France: l'organisateur d'une messe pour Pétain condamné pour contestation de crime contre l'humanité

Un octogénaire qui avait organisé en novembre en France une messe "en hommage au maréchal Pétain", qui engagea le pays dans la collaboration avec l'Allemagne nazie, a été condamné mercredi à 5.000 euros d'amende pour avoir affirmé que le chef du régime de Vichy avait "sauvé" des juifs.

Surnommé le "vainqueur" de la bataille emblématique de Verdun, dans l'est de la France, en 1916, Philippe Pétain a pris en 1940 la tête du régime de Vichy qui a collaboré avec l'Allemagne nazie. Il a été frappé d'indignité nationale en 1945 et condamné à mort, une peine commuée en prison à vie. Il est mort en détention en 1951.

Jacques Boncompain, 85 ans, président de l'Association pour défendre la mémoire du Maréchal Pétain (ADMP), était poursuivi pour des propos tenus devant de nombreux journalistes le 15 novembre, à la sortie de cette messe à Verdun.
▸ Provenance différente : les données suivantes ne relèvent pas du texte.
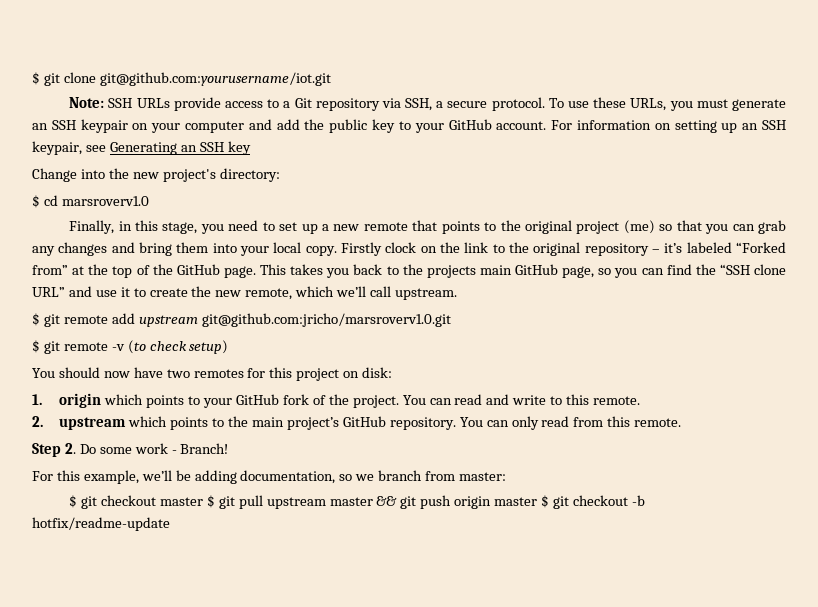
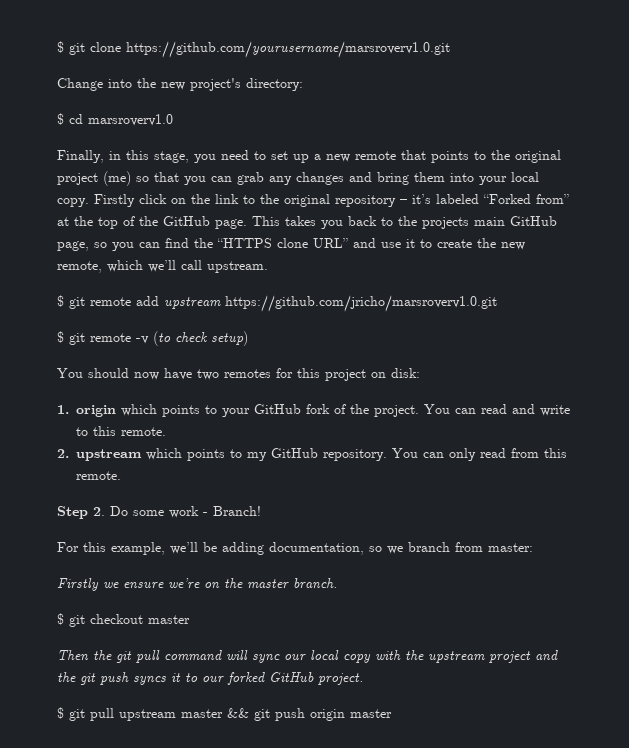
- $ git clone git@github.com:yourusername/iot.git
- Note: SSH URLs provide access to a Git repository via SSH, a secure protocol. To use these URLs, you must generate an SSH keypair on your computer and add the public key to your GitHub account. For information on setting up an SSH keypair, see Generating an SSH key
+ $ git clone https://github.com/yourusername/marsroverv1.0.git
- Firstly clock on the link to the original repository – it’s labeled “Forked from” at the top of the GitHub page.
+ Firstly click on the link to the original repository – it’s labeled “Forked from” at the top of the GitHub page.
- This takes you back to the projects main GitHub page, so you can find the “SSH clone URL” and use it to create the new remote, which we’ll call upstream.
+ This takes you back to the projects main GitHub page, so you can find the “HTTPS clone URL” and use it to create the new remote, which we’ll call upstream.
- $ git remote add upstream git@github.com:jricho/marsroverv1.0.git
+ $ git remote add upstream https://github.com/jricho/marsroverv1.0.git
- 2. upstream which points to the main project’s GitHub repository.
+ 2. upstream which points to my GitHub repository.
- $ git checkout master $ git pull upstream master && git push origin master $ git checkout -b hotfix/readme-update
+ Firstly we ensure we’re on the master branch.
+ $ git checkout master
+ Then the git pull command will sync our local copy with the upstream project and the git push syncs it to our forked GitHub project.
+ $ git pull upstream master && git push origin master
Pendant la Seconde Guerre mondiale, Pétain "a sauvé, devant témoins je peux le dire, au moins 700.000 juifs", avait ainsi déclaré le vieil homme, selon une vidéo mise en ligne par le journal L'Est républicain.

Ces propos constituent une "minoration outrancière du nombre de victimes de la Shoah", a estimé le tribunal, condamnant M. Boncompain pour "contestation publique de crime contre l'humanité".

Plusieurs associations antiracistes et de défense des droits humains se sont félicitées du jugement.

M. Boncompain a toutefois été relaxé partiellement pour une autre phrase prononcée le même jour à Verdun, dans laquelle il déclarait que Pétain était "le premier résistant de France". Le tribunal n'a pas pu, sur la base des éléments fournis, déceler à quel moment cette phrase a été dite, et ainsi caractériser l'infraction.

L'octogénaire n'était pas présent à l'énoncé du délibéré, ni son avocat.

Joint par téléphone, il a déclaré à l'AFP avoir été condamné "sur des avis qui relèvent de la liberté d'expression", et n'a pas encore décidé s'il ferait appel ou non, souhaitant d'abord en parler avec son conseil.

La thèse consistant à dire que Philippe Pétain aurait "protégé les juifs français", est, selon plusieurs historiens, dénuée de tout fondement. Elle apparaît ultra-minoritaire dans le monde académique.

Elle est notamment contredite par l'arrestation avérée d'enfants français lors de la rafle du Vel d'Hiv de 1942 et fait fi du système de ségrégation mis en oeuvre dès 1940 par le régime de Vichy et frappant tout particulièrement les juifs français.